Their first album Guldasta was released in 1980 and was a critical and commercial success. Since then they have released around 50 studio albums. They attempted popularizing their music by turning to tempo music in Maan bhi ja.
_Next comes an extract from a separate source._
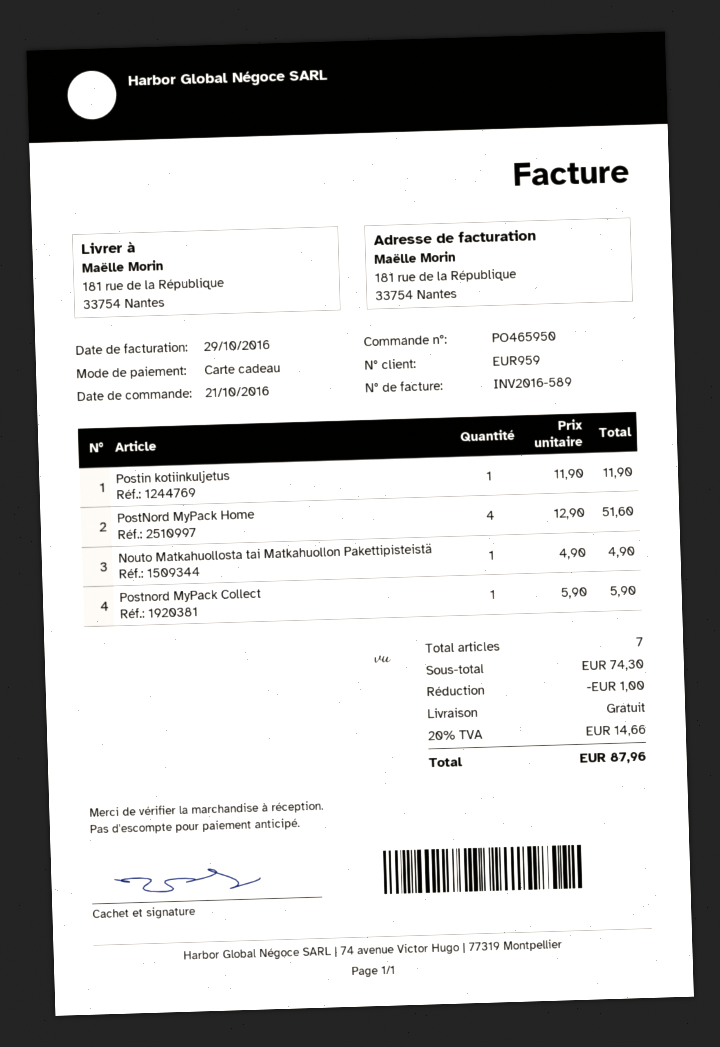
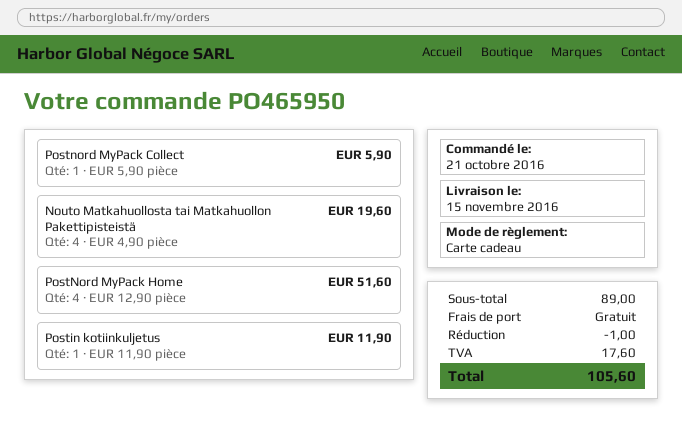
Nouto Matkahuollosta tai Matkahuollon Pakettipisteistä: 1 x 4.90 = 4.90 -> 4 x 4.90 = 19.60
subtotal: 74.30 -> 89.00
tax: 14.66 -> 17.60
total: 87.96 -> 105.60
Ustad Ahmed and Mohammed Hussain have notable personalities in the world of ghazals. They have also performed before the President of India in 1976. Their sons Javed Hussain, Muazzam Hussain and Imran Hussain are also singers.

== Awards ==
- Sangeet Natak Akademi Award in 2000 for ghazal and devotional singing of Na`at, Hamd.
- They were awarded Padma Shri on the eve of 74th Republic Day on 25 January 2023.
- Lokmat Sur Jyotsna National Music Award - 2025 Legend Award for him contribution to Indian music

==Albums==
1. Naat
2. Rifaaqat
3. Mukhatib
4. Shamakhana
5. Kabhi Kabhi
6. Noor-E-Islam
7. Khayal-E-Yaar
8. Pyar Ka Jazba
9. Greatest Hits – two discs (His Master's Voice)
10. Rahnuma
11. Zindagi
12. Guldasta (first album)
13. Nissar
14. Shraddha (Bhajan)
15. Bhavna (Bhajan)
16. Anupam Vani (Bhajan)
17. Re-Man
18. Sarmaya (released 19 September 2006 on Fontana India)
19. Aagosh
20. Safaq
21. Dil Ki baat
22. Raaz-E-ulfat
23. Dasam Granth
24. Aah
25. Kashish
26. Meri Mohabbat
27. Izhaar
28. Humkhayal
29. Veer-Zara
30. Ghazals & Geet
31. Ai-Saba
32. Khayaal – Geets & Ghazals (live)
33. Kah Kashan Vol. 1 (live)
34. Shamakhana Vol. 2: A Live Mehfil Of Ghazals
35. The Golden Moments – Ahmed Hussain – Mohammed Hussain (SAREGAMA)
36. The Golden Moments – Purkaif Hawayen Hain
37. The Golden Moments – Pyar Ka Jazba
38. The Golden Moments – Mausam Aayenge – Jaayenge
39. Kabhi Kabhi
40. Alad Ballad Bawe Da-Satrangi (Punjabi)
41. The Great Ghazals
42. Dhola Vasda Raven (Punjabi)
43. Ek Hi Saroop (Punjabi)
44. Tasveer
45. Khwab Basera (Nov 2010)
46. Anurodher Asar – Vol. 2 (January 1994) (Bengali)
47. Maan Bhi Ja

Ustad Ahmed Hussain and Ustad Mohammad Hussain has also awarded by the CENTRAL SANGEET NATAK AKADEMI AWARD in the year 2017 by the President of India.

==Films==
- Veer-Zaara (2004)

==Charity concerts==
Ahmed and Mohammed Hussain have performed in concerts all over the world to help raise funds for cancer patients, the blind and the physically challenged people.